The Beast is also in conversation with artists of the 20th century. Joseph Beuys’ concept of the Social Sculpture comes to mind. In sharp contrast to the modernist myth of the solitary artistic genius, Beuys believed that creativity was social and that everyone can contribute, leading to his declaration in 1971 that every human being is an artist. In 1958, Allan Kaprow introduced the event as an art form when he started to organize happenings. Beuys and Kaprow were radical in their call on spectators to turn into active participants to help form and become the work of art.
In 1998, Nicolas Bourriaud, in his analysis of the socially motivated works by contemporaries such as Philippe Parreno and Rikrit Tarivajina, renamed the artistic practice of bringing people together ‘relational aesthetics.’ He emphasized the role of the artist as a facilitator rather than a maker. The beginning of the 21st century has seen another resurgence of socially engaged art works with artists such as Tania Bruguerra and Pablo Helguera, who question the role art plays in society through participatory works. Their practice is politically motivated and challenges the status quo in their questioning of systems of power and control.
How then does The Beast relate to these diverse practices? Like many of the artists mentioned above, Preus offers us a space for gathering people and those people are invited to be a part of the work. Their active engagement completes the work. However, The Beast also offers us an aesthetic form, a figurative sculpture. How does this form change what goes on inside of it? How does the space, and therefore the events generated within it, differ from any other space? The bull is not a neutral form, but rather it is an ancient symbolic form. As such it offers a symbolic space, an aesthetic space, it offers us the space of art.

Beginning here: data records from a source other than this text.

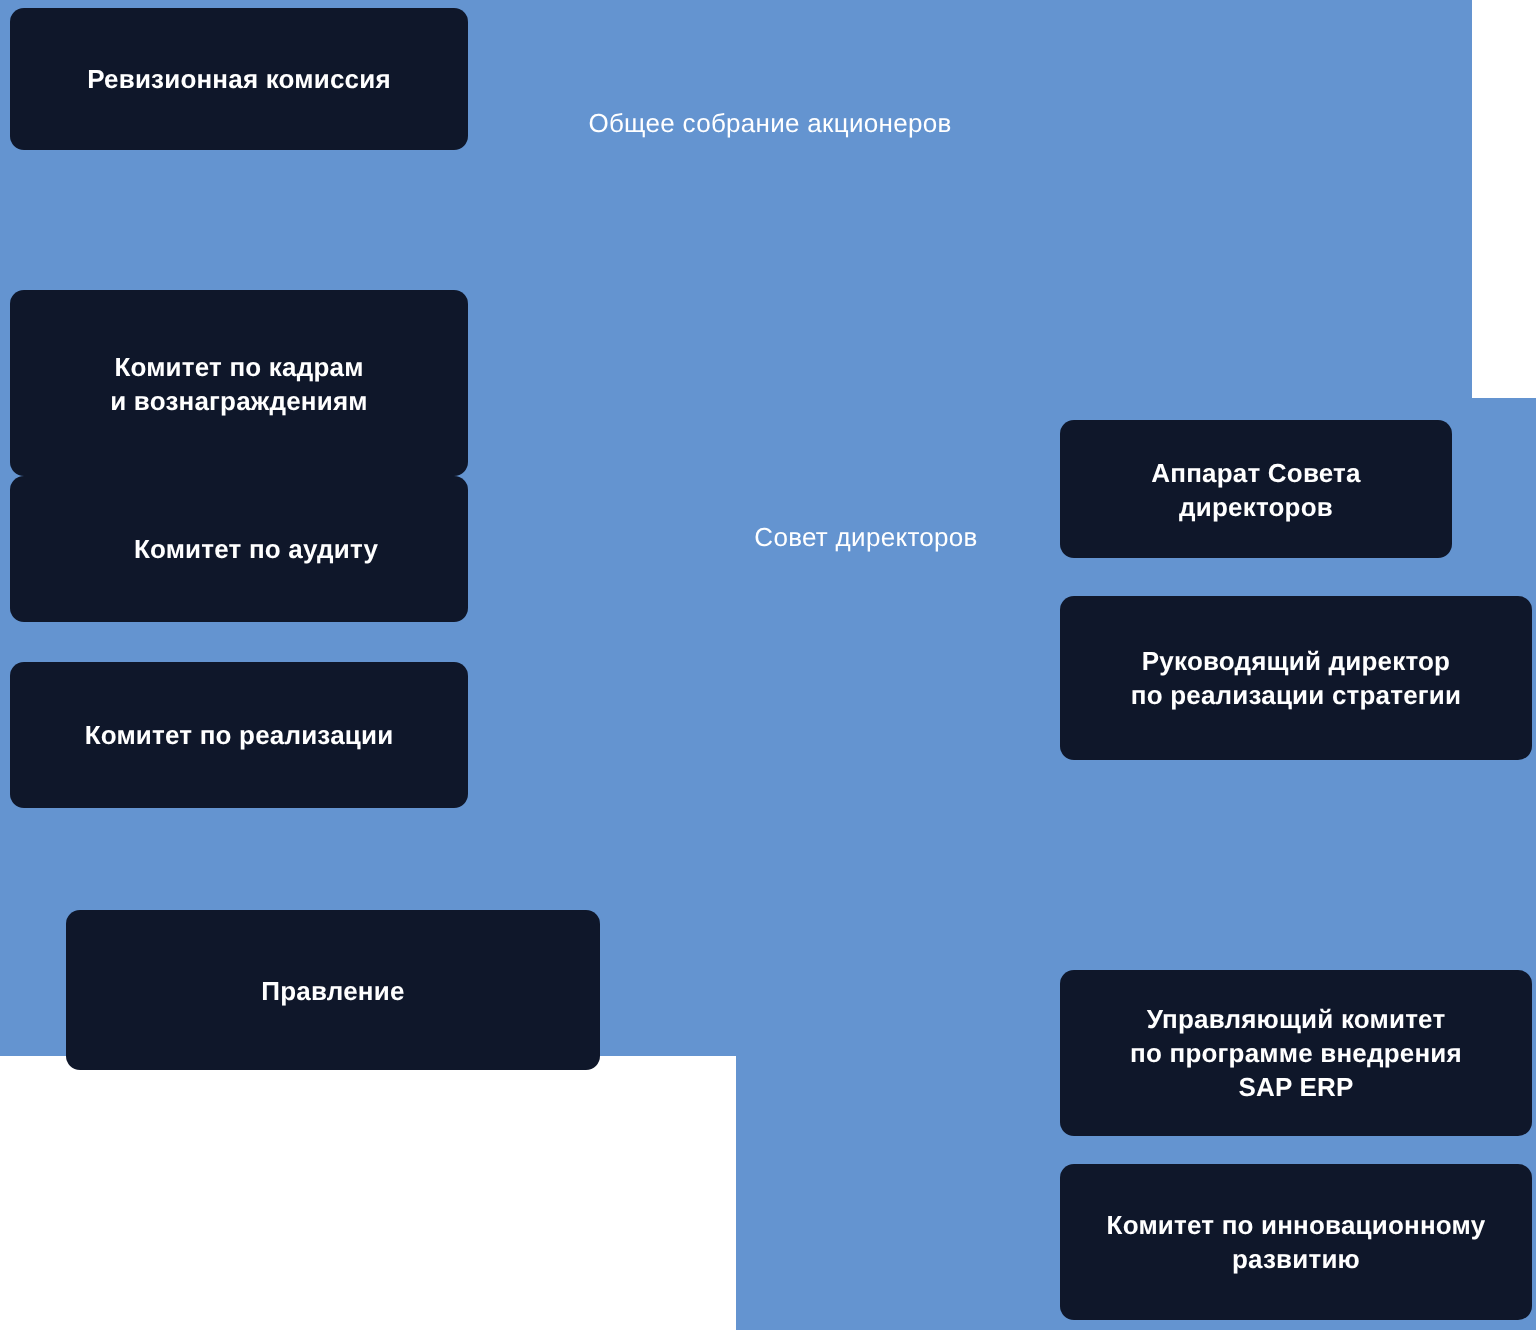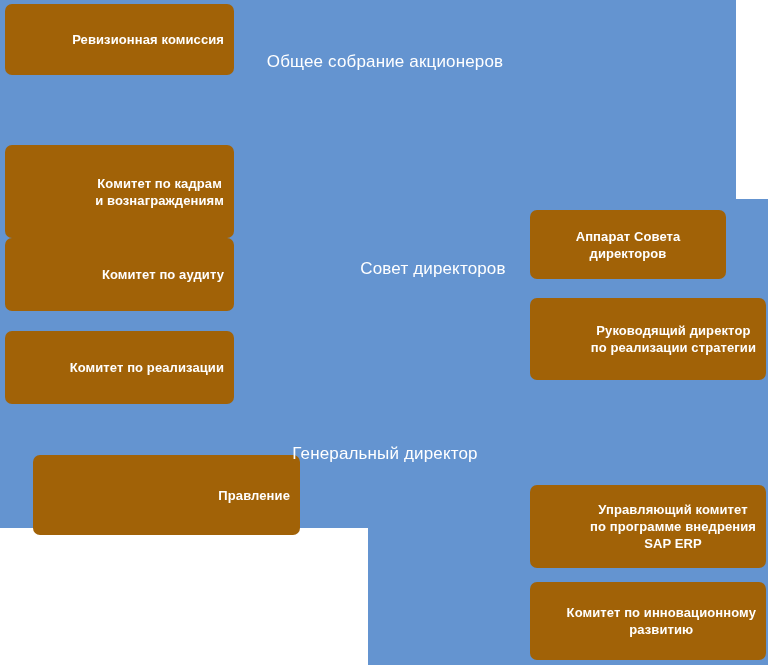--- a/index.html
+++ b/index.html
@@ -34,25 +34,25 @@
   #bg-lower {
     left: 368px;
     top: 199px;
     width: 400px;
     height: 466px;
   }
 
   
   .node {
     position: absolute;
-    background: #a16207;
+    background: #0f172a;
     border-radius: 7px;
     display: flex;
     align-items: center;
-    justify-content: flex-end;
+    justify-content: center;
     text-align: center;
     box-sizing: border-box;
     padding: 4px 10px;
   }
 
   .node .node-label {
     color: #ffffff;
     font-size: 13px;
     line-height: 17px;
     font-weight: 600;
@@ -65,21 +65,21 @@
     position: absolute;
     display: flex;
     align-items: center;
     justify-content: center;
     text-align: center;
     box-sizing: border-box;
   }
 
   .center-label .node-label {
     color: #ffffff;
-    font-size: 17px;
+    font-size: 13px;
     line-height: 18px;
     font-weight: 500;
     letter-spacing: 0.15px;
     white-space: pre-line;
   }
 
   
   #node-audit-commission   { left: 5px;  top: 4px;   width: 229px; height: 71px; }
   #node-hr-committee       { left: 5px;  top: 145px; width: 229px; height: 93px; }
   #node-audit-committee    { left: 5px;  top: 238px; width: 229px; height: 73px; padding-left: 27px; }
@@ -128,23 +128,20 @@
   </div>
 
   <div class="center-label" id="label-shareholders-meeting">
     <span class="node-label">Общее собрание акционеров</span>
   </div>
 
   <div class="center-label" id="label-board-of-directors">
     <span class="node-label">Совет директоров</span>
   </div>
 
-  <div class="center-label" id="label-ceo">
-    <span class="node-label">Генеральный директор</span>
-  </div>
 
   <div class="node" id="node-board-office">
     <span class="node-label">Аппарат Совета директоров</span>
   </div>
 
   <div class="node" id="node-strategy-steering">
     <span class="node-label">Руководящий директор
 по реализации стратегии</span>
   </div>
 

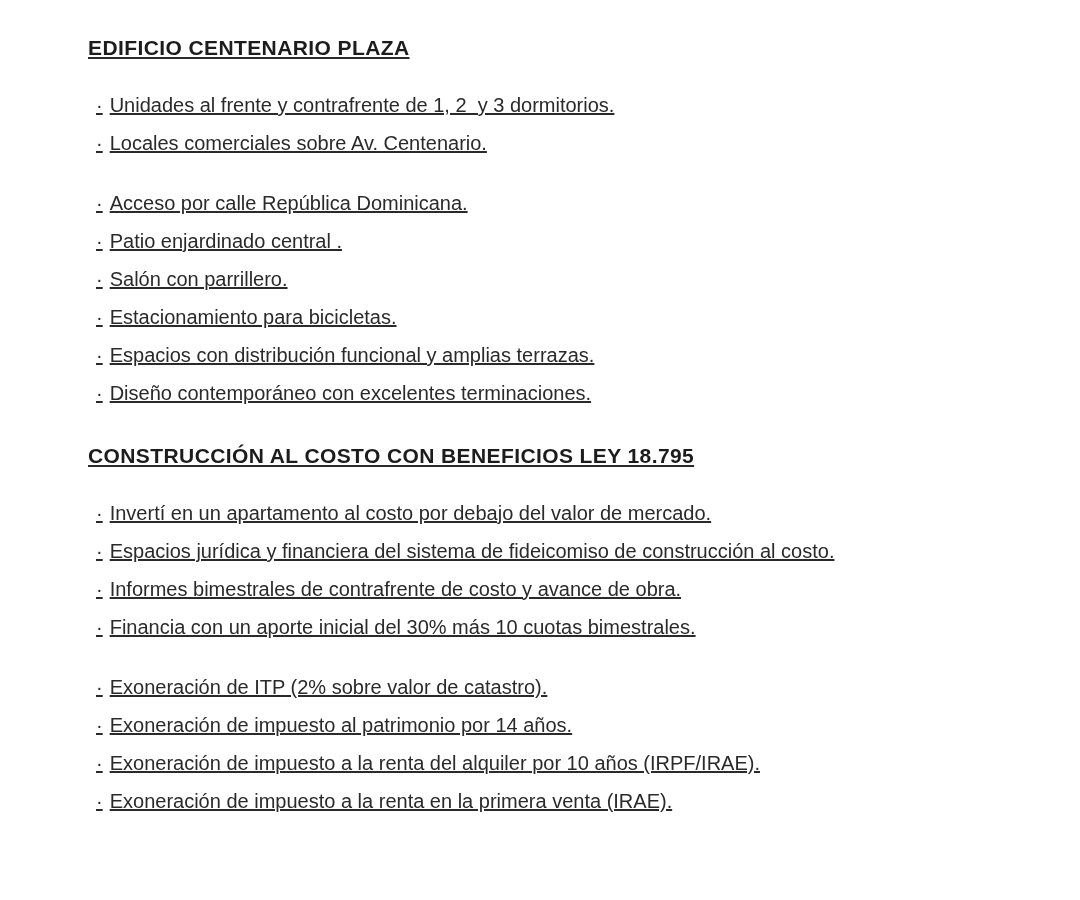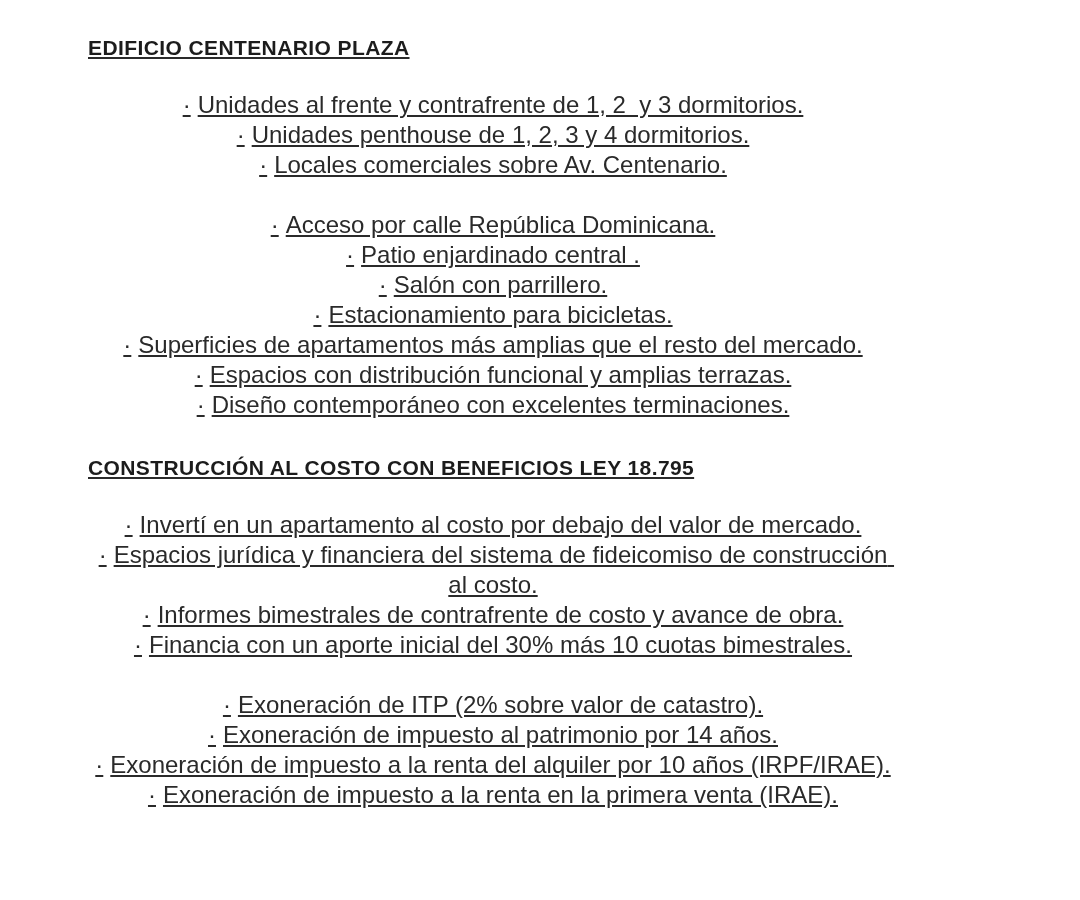--- a/index.html
+++ b/index.html
@@ -30,51 +30,48 @@
     color: #1c1c1c;
     letter-spacing: 0.4px;
   }
   .heading.second {
     margin-top: 36px;
   }
   .group {
     margin-top: 30px;
   }
   .line {
-    margin: 0;
-    font-size: 24px;
+    margin: 8px;
+    font-size: 20px;
     line-height: 30px;
     color: #2a2a2a;
     white-space: pre-wrap;
-    text-align: center;
   }
   .bullet {
     margin-right: 7px;
   }
 </style>
 </head>
 <body>
 
 <div class="doc">
   <div class="doc-inner">
 
     <h2 class="heading">EDIFICIO CENTENARIO PLAZA</h2>
 
     <div class="group">
       <p class="line"><span class="bullet">·</span><span>Unidades al frente y contrafrente de 1, 2  y 3 dormitorios.</span></p>
-      <p class="line"><span class="bullet">·</span><span>Unidades penthouse de 1, 2, 3 y 4 dormitorios.</span></p>
       <p class="line"><span class="bullet">·</span><span>Locales comerciales sobre Av. Centenario.</span></p>
     </div>
 
     <div class="group">
       <p class="line"><span class="bullet">·</span><span>Acceso por calle República Dominicana.</span></p>
       <p class="line"><span class="bullet">·</span><span>Patio enjardinado central .</span></p>
       <p class="line"><span class="bullet">·</span><span>Salón con parrillero.</span></p>
       <p class="line"><span class="bullet">·</span><span>Estacionamiento para bicicletas.</span></p>
-      <p class="line"><span class="bullet">·</span><span>Superficies de apartamentos más amplias que el resto del mercado.</span></p>
       <p class="line"><span class="bullet">·</span><span>Espacios con distribución funcional y amplias terrazas.</span></p>
       <p class="line"><span class="bullet">·</span><span>Diseño contemporáneo con excelentes terminaciones.</span></p>
     </div>
 
     <h2 class="heading second">CONSTRUCCIÓN AL COSTO CON BENEFICIOS LEY 18.795</h2>
 
     <div class="group">
       <p class="line"><span class="bullet">·</span><span>Invertí en un apartamento al costo por debajo del valor de mercado.</span></p>
       <p class="line"><span class="bullet">·</span><span>Espacios jurídica y financiera del sistema de fideicomiso de construcción al costo.</span></p>
       <p class="line"><span class="bullet">·</span><span>Informes bimestrales de contrafrente de costo y avance de obra.</span></p>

It is a playful space, a serious space, a questioning space, a material space, a gathering space, a political space, and a philosophical space. It offers us care, an embracing, a little magic even. It is both a call to action and a space for reflection. It encourages us to share, to shine, to say something, or do something! It provides an opening, a moment of many possibilities that disrupts the every day. Rather than a singular, narrow frame, it is an opening of connections across time and space. It is plural, multi-modal, and above all a dynamic, relational space. It invites us to be ourselves. We are The Beast.